The search in patent databases is a risky business compared to the search in other domains. A single document that is relevant but overlooked during a patent search can turn into an expensive proposition. While recent research engages in specialized models and algorithms to improve the effectiveness of patent retrieval, we bring another aspect into focus: the detection and exploitation of patent inconsistencies. In particular, we analyze spelling errors in the assignee field of patents granted by the United States Patent & Trademark Office. We introduce technology in order to improve retrieval effectiveness despite the presence of typographical ambiguities.

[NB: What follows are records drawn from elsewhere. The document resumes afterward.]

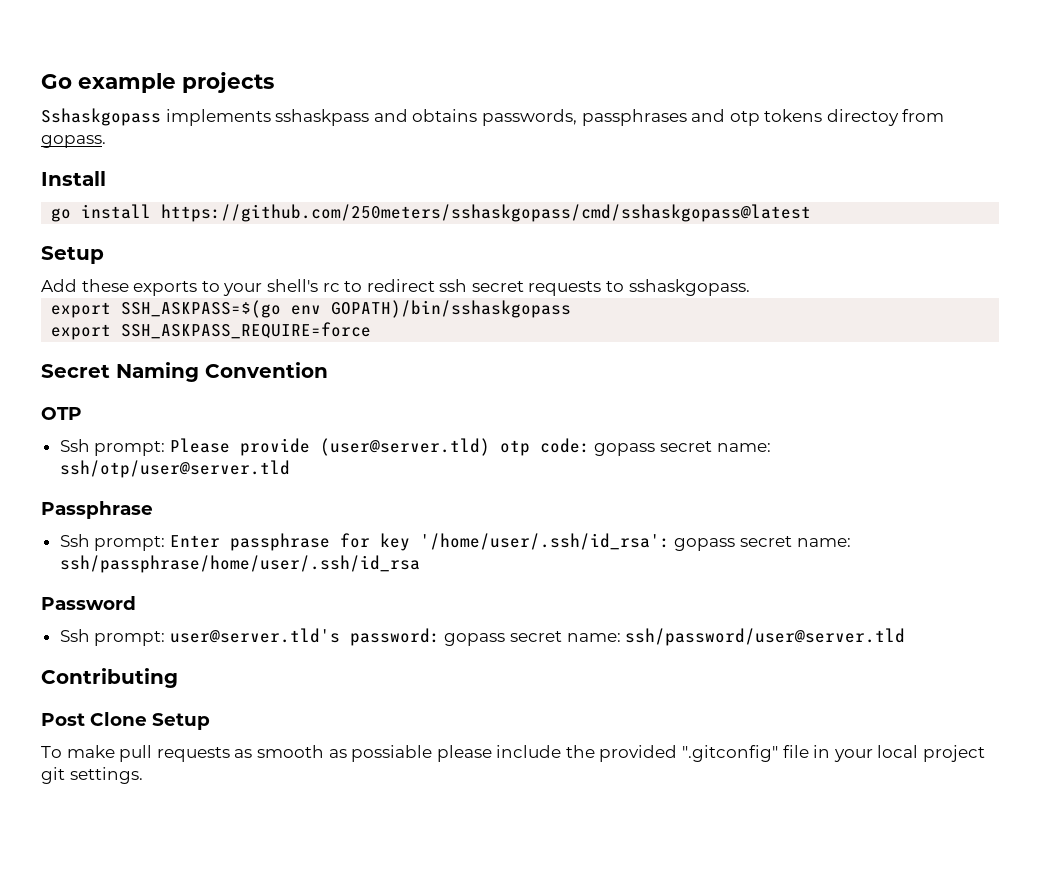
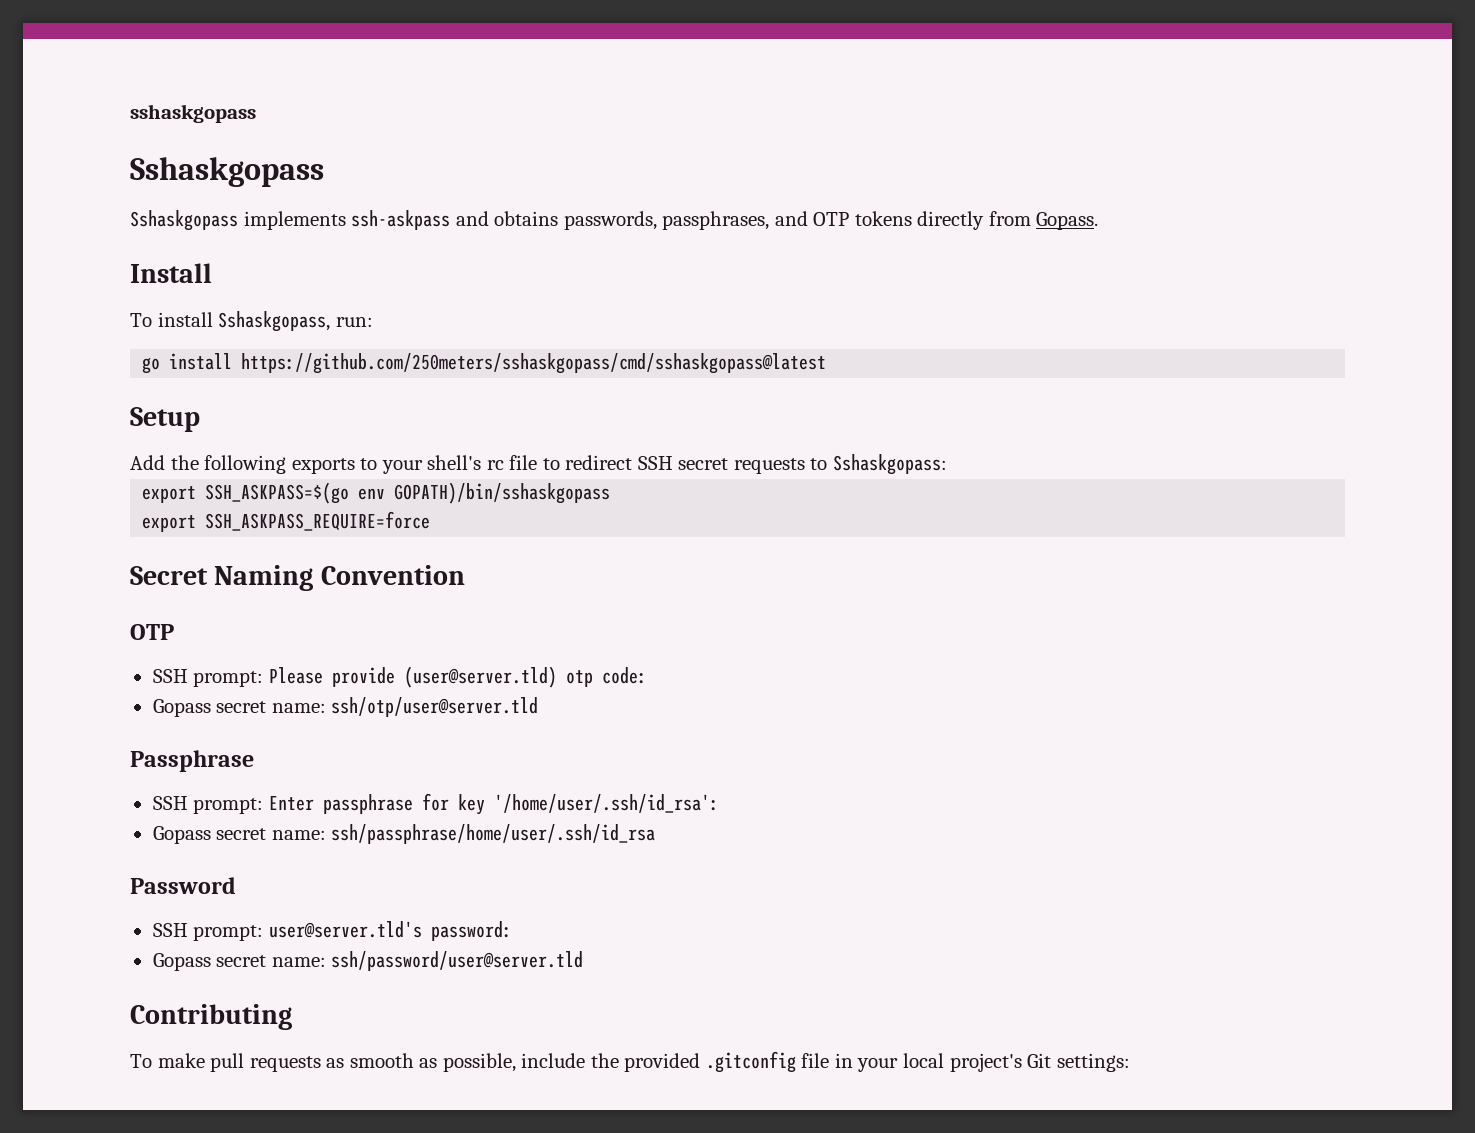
- Go example projects
+ sshaskgopass
+ Sshaskgopass
- Sshaskgopass implements sshaskpass and obtains passwords, passphrases and otp tokens directoy from gopass.
+ Sshaskgopass implements ssh-askpass and obtains passwords, passphrases, and OTP tokens directly from Gopass.
  Install
+ To install Sshaskgopass, run:
- Add these exports to your shell's rc to redirect ssh secret requests to sshaskgopass.
+ Add the following exports to your shell's rc file to redirect SSH secret requests to Sshaskgopass:
- Ssh prompt: Please provide (user@server.tld) otp code: gopass secret name: ssh/otp/user@server.tld
+ SSH prompt: Please provide (user@server.tld) otp code:
+ Gopass secret name: ssh/otp/user@server.tld
- Ssh prompt: Enter passphrase for key '/home/user/.ssh/id_rsa': gopass secret name: ssh/passphrase/home/user/.ssh/id_rsa
+ SSH prompt: Enter passphrase for key '/home/user/.ssh/id_rsa':
+ Gopass secret name: ssh/passphrase/home/user/.ssh/id_rsa
- Ssh prompt: user@server.tld's password: gopass secret name: ssh/password/user@server.tld
+ SSH prompt: user@server.tld's password:
+ Gopass secret name: ssh/password/user@server.tld
- Post Clone Setup
- To make pull requests as smooth as possiable please include the provided ".gitconfig" file in your local project git settings.
+ To make pull requests as smooth as possible, include the provided .gitconfig file in your local project's Git settings:

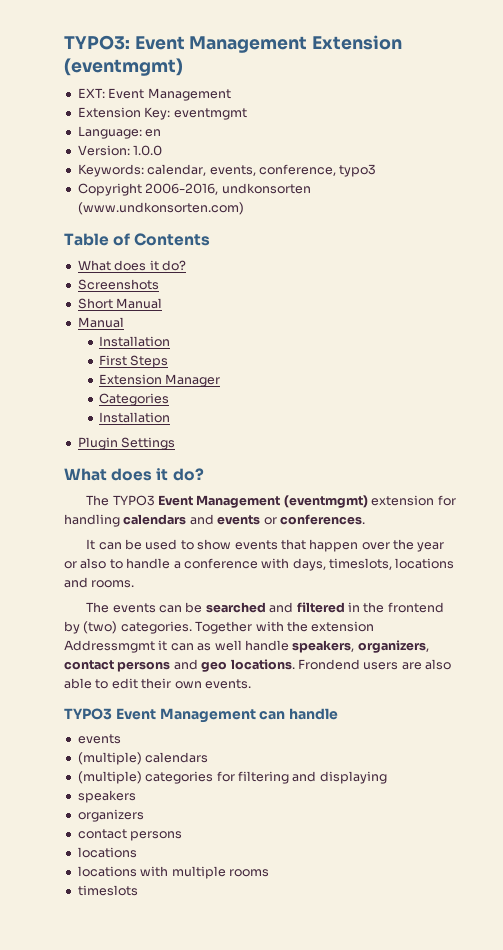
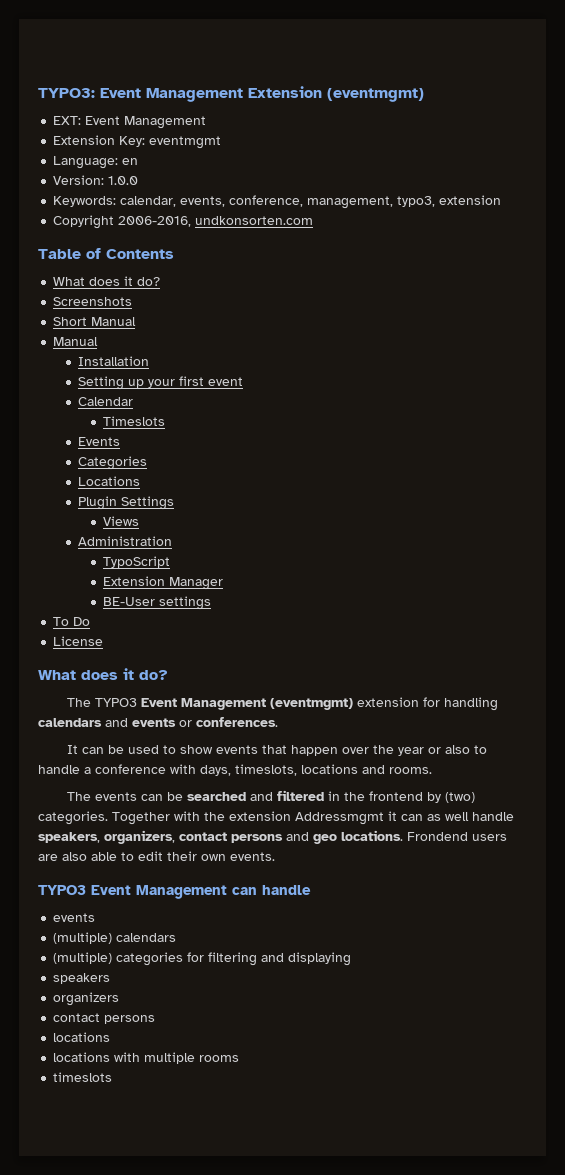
- Keywords: calendar, events, conference, typo3
+ Keywords: calendar, events, conference, management, typo3, extension
- Copyright 2006-2016, undkonsorten (www.undkonsorten.com)
+ Copyright 2006-2016, undkonsorten.com
- First Steps
+ Setting up your first event
+ Calendar
+ Timeslots
+ Events
+ Categories
+ Locations
+ Plugin Settings
+ Views
+ Administration
+ TypoScript
  Extension Manager
- Categories
- Installation
- Plugin Settings
+ BE-User settings
+ To Do
+ License

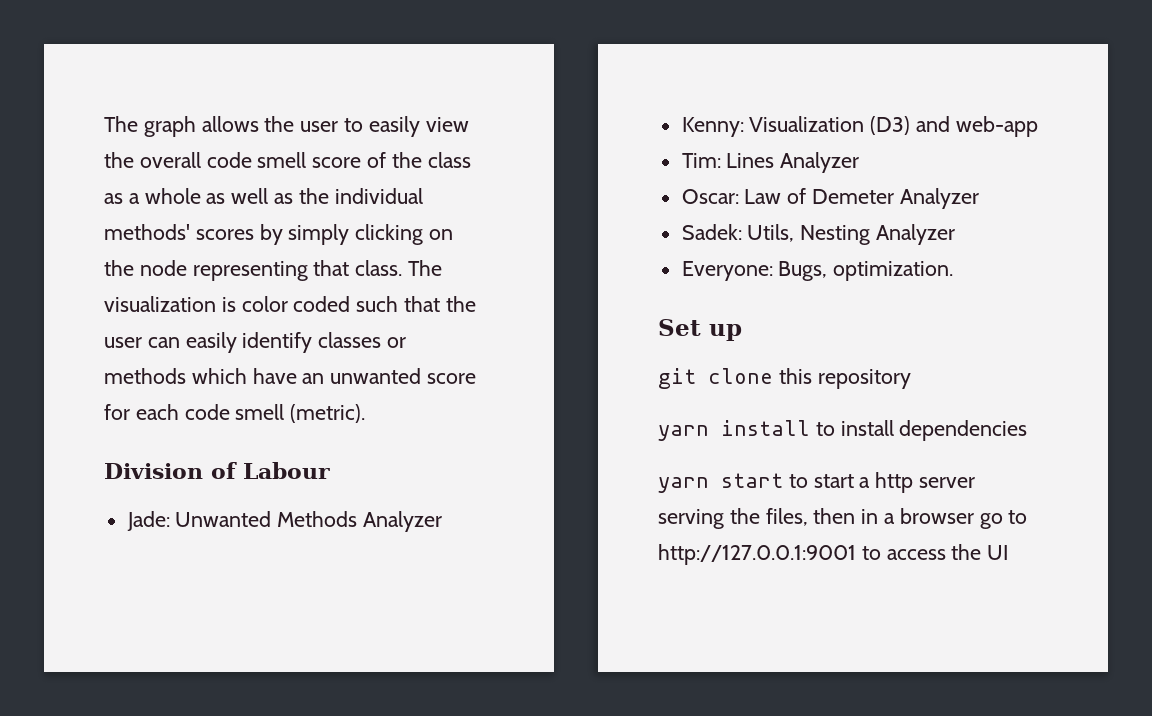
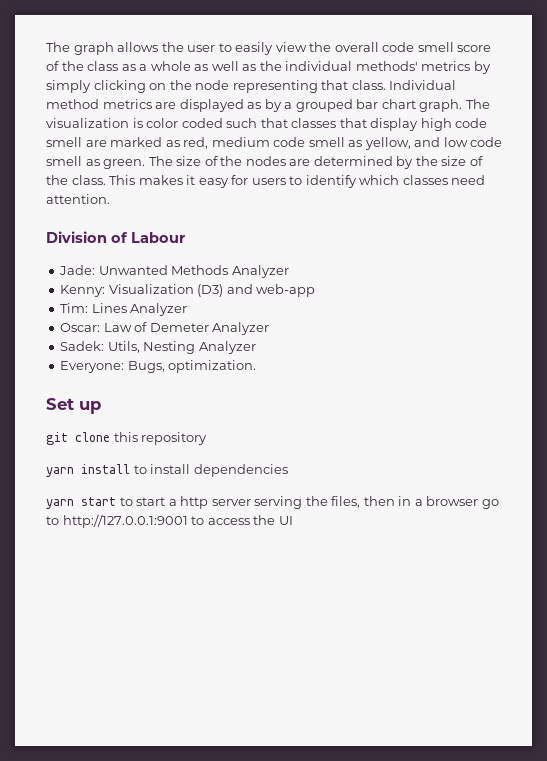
- The graph allows the user to easily view the overall code smell score of the class as a whole as well as the individual methods' scores by simply clicking on the node representing that class.
+ The graph allows the user to easily view the overall code smell score of the class as a whole as well as the individual methods' metrics by simply clicking on the node representing that class.
+ Individual method metrics are displayed as by a grouped bar chart graph.
- The visualization is color coded such that the user can easily identify classes or methods which have an unwanted score for each code smell (metric).
+ The visualization is color coded such that classes that display high code smell are marked as red, medium code smell as yellow, and low code smell as green. The size of the nodes are determined by the size of the class. This makes it easy for users to identify which classes need attention.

In this regard, we (1) quantify spelling errors in terms of edit distance and phonological dissimilarity and (2) render error detection as a learning problem that combines word dissimilarities with patent meta-features. For the task of finding all patents of a company, our approach improves recall from 96.7% (when using a state-of-the-art patent search engine) to 99.5%, while precision is compromised by only 3.7%.